ABSTRACT
Neel V. Gadhoke, BS
Medical Student
Rutgers - New Jersey Medical School, New Jersey, United States
The CEAP classification system categorizes patients based on disease progression and severity. Whether disease severity is associated with specific patterns of reflux is currently unknown. We hypothesize that patterns of reflux in patients with C2 disease will differ from those in patients with C5/6, regardless of the presence of junctional reflux, and that junctional reflux may not correlate with disease severity.
Methods:
From January 2015 to December 2020, we performed a retrospective review of 162,000 patients and analyzed the reflux patterns of 30,881 limbs in symptomatic patients with C2 or C5/6 disease. Patterns of reflux in Great Saphenous Vein (GSV), Small Saphenous Vein (SSV), Deep Veins (CFV, FV, PV), and Perforators (Perf), were analyzed in patients with and without junctional reflux. Reflux was categorized into number of segments above-knee and below-knee.
Results:
When junctional reflux was present, reflux in all six GSV segments was more prevalent in C5/6 patients compared to C2 patients (27.4% versus 14.85%, p ≤ 0.001) Figure 1. Six segment GSV reflux without junctional reflux is still higher in C5/6 patients compared to C2 but at a lower prevalence (7.13% versus 3.64%, p ≤ 0.01). Without junctional reflux, C5/6 disease was significantly related to below-knee reflux, especially when all three calf segments were involved (p < 0.001) Figure 2. Reflux in below knee perforators was more prevalent in C5/6 patients compared to C2 patients (79.56% versus 73.53%, p≤0.01), whereas above knee perforator disease was more prevalent in C2 compared to C5/6 (14.83% versus 3.43%, p ≤ 0.001).

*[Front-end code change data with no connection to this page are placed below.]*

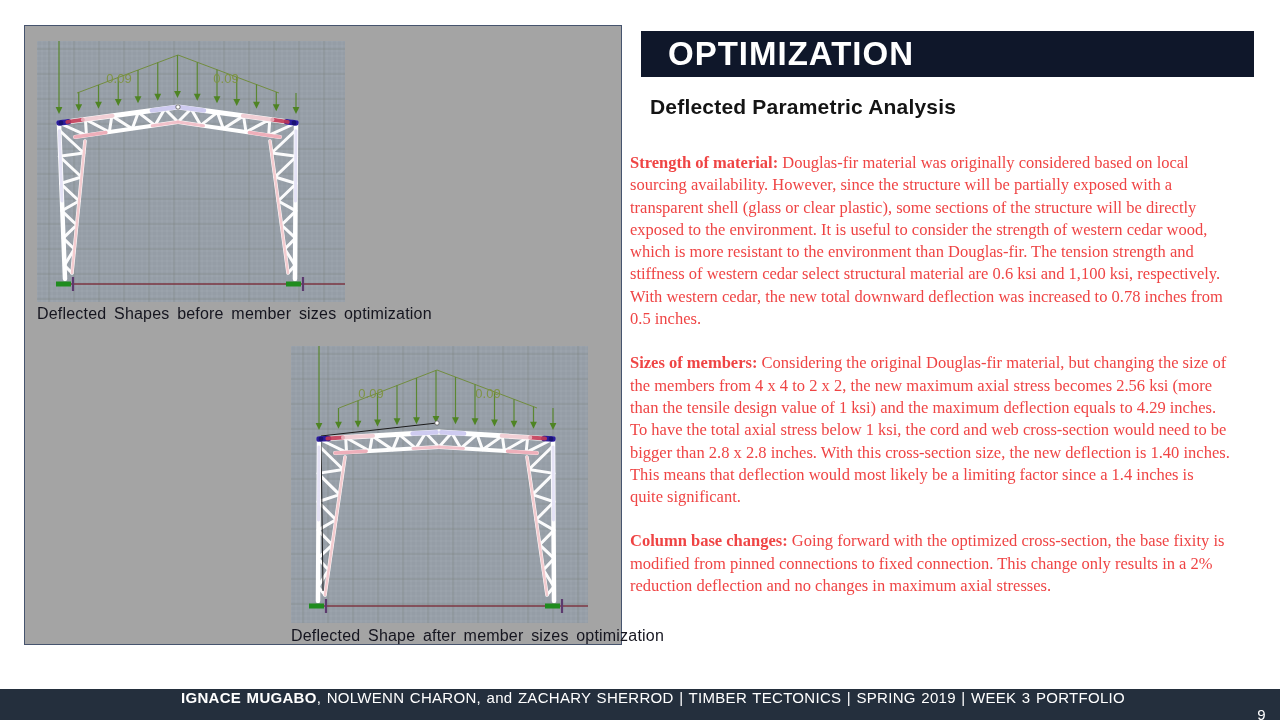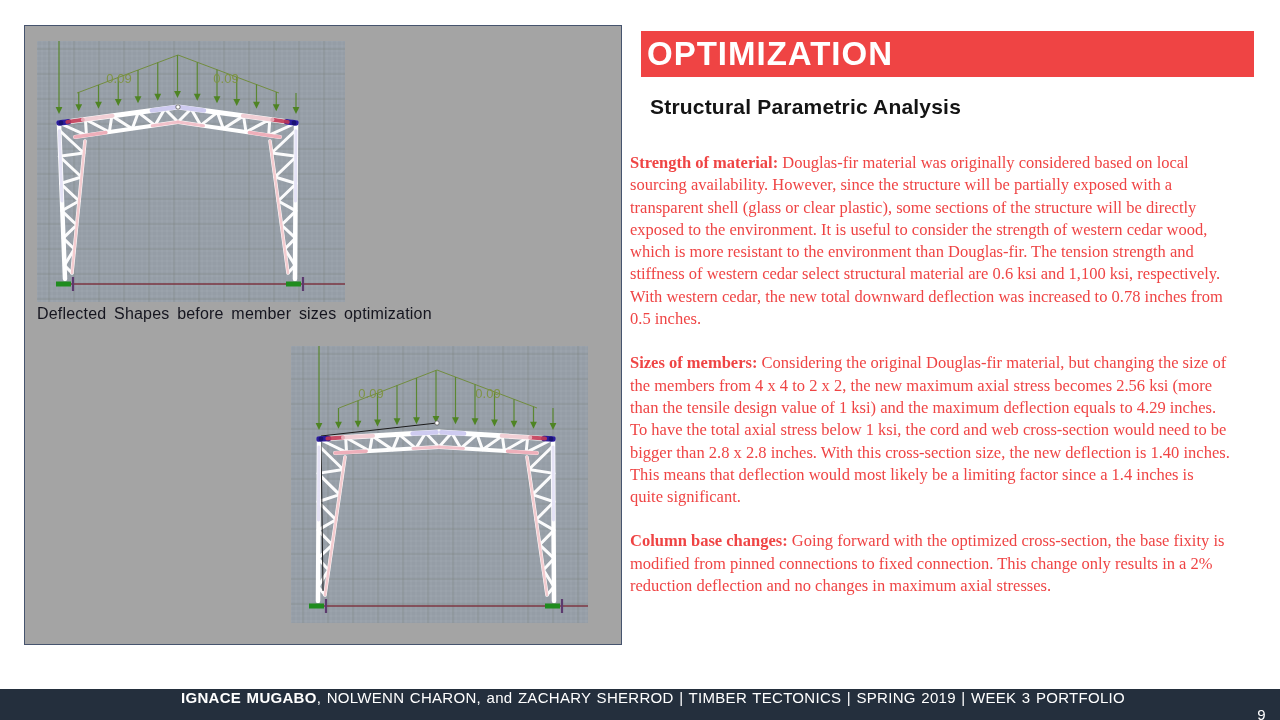"OPTIMIZATION" .title-bar { background: #ef4444 -> #0f172a; padding-left: 6px -> 27px }
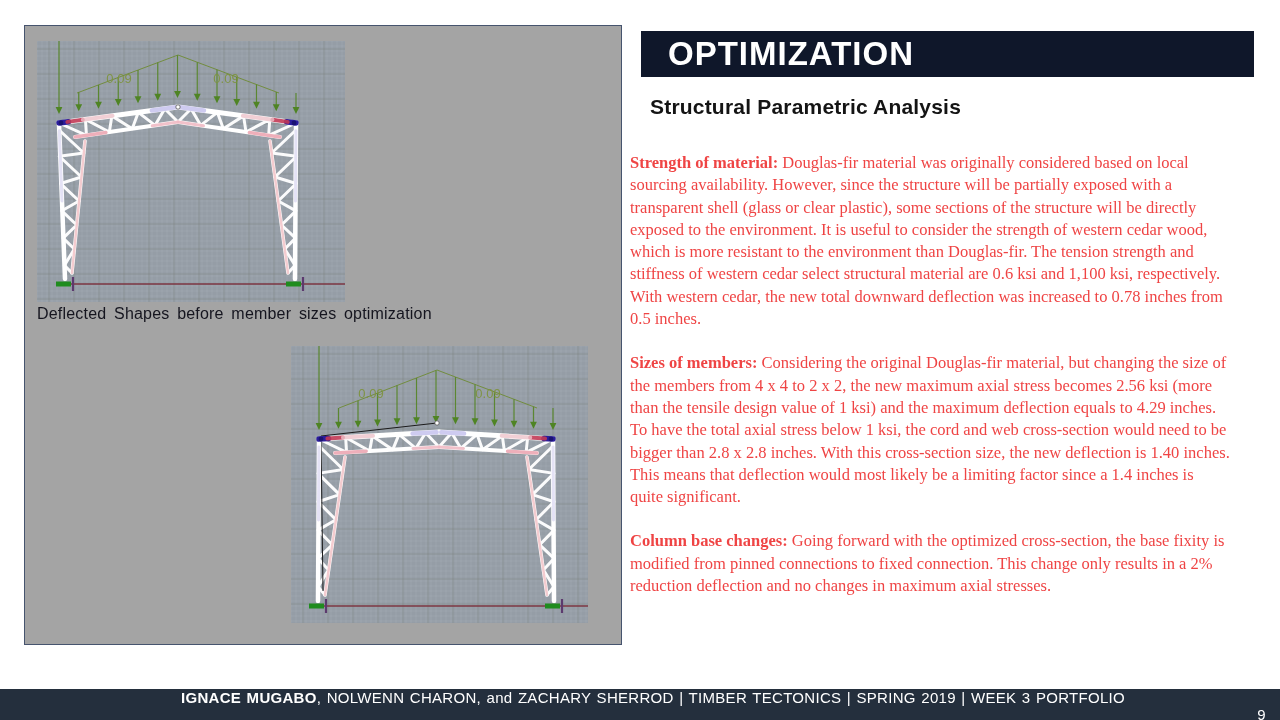"Structural Parametric Analysis" div.subtitle { text: Structural -> Deflected }
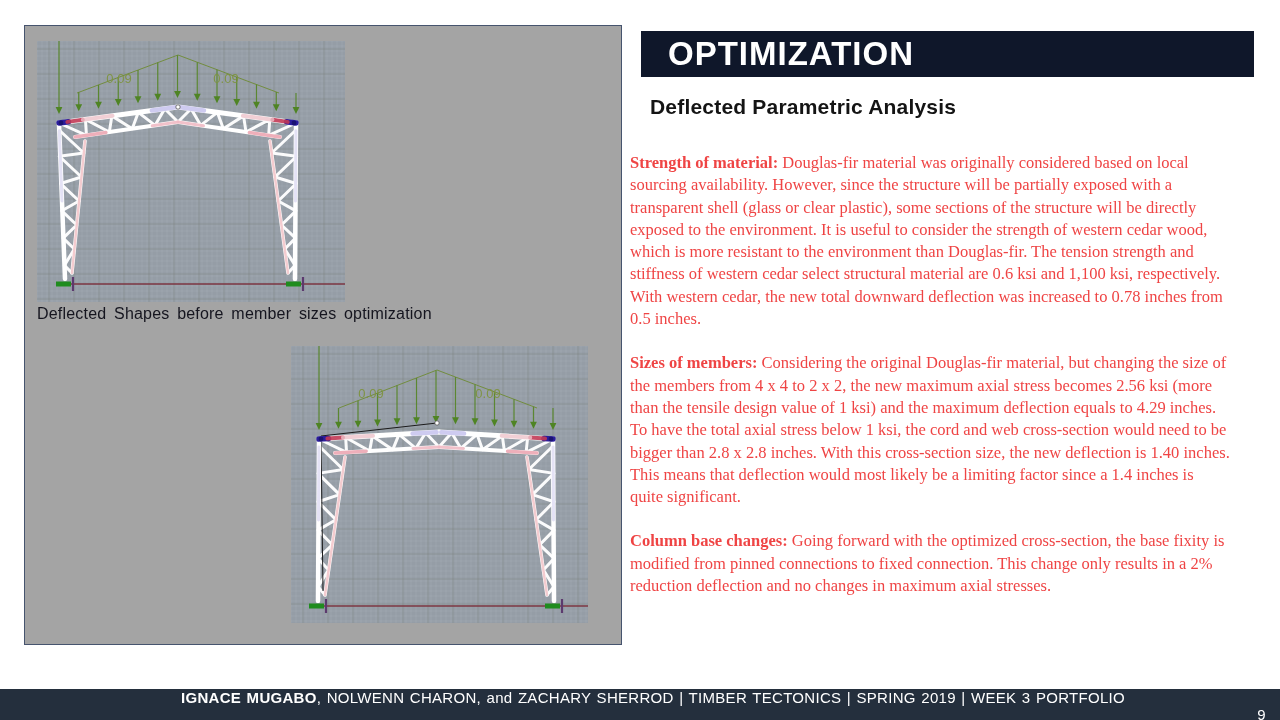"Deflected Shape after member sizes" div.fig-caption { html: none -> <div>Deflected Shape after member sizes optimization</div> }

Isolated Common and Femoral vein reflux was more prevalent in C2 patients (63.07% vs 47.01%, p ≤ 0.001). Combined Common Femoral/Femoral/Popliteal vein reflux was more prevalent in C5/6 patients (38.5% versus 20.5%, p ≤ 0.001)
Conclusions:
Isolated below-knee superficial venous reflux is more significantly associated with C5/6 disease, independent of junctional reflux. Patients with C5/6 disease, with and without junctional reflux, demonstrated a higher incidence of entire (three-segment) below-knee reflux in both the Great and Small Saphenous veins. Similarly, combined deep system reflux and below knee perforator reflux was more prevalent in patients with C5/6 disease. Conversely, isolated above-knee superficial venous reflux is more significantly associated with less severe forms of clinical venous disease (C2) and is more likely to coexist with junctional reflux.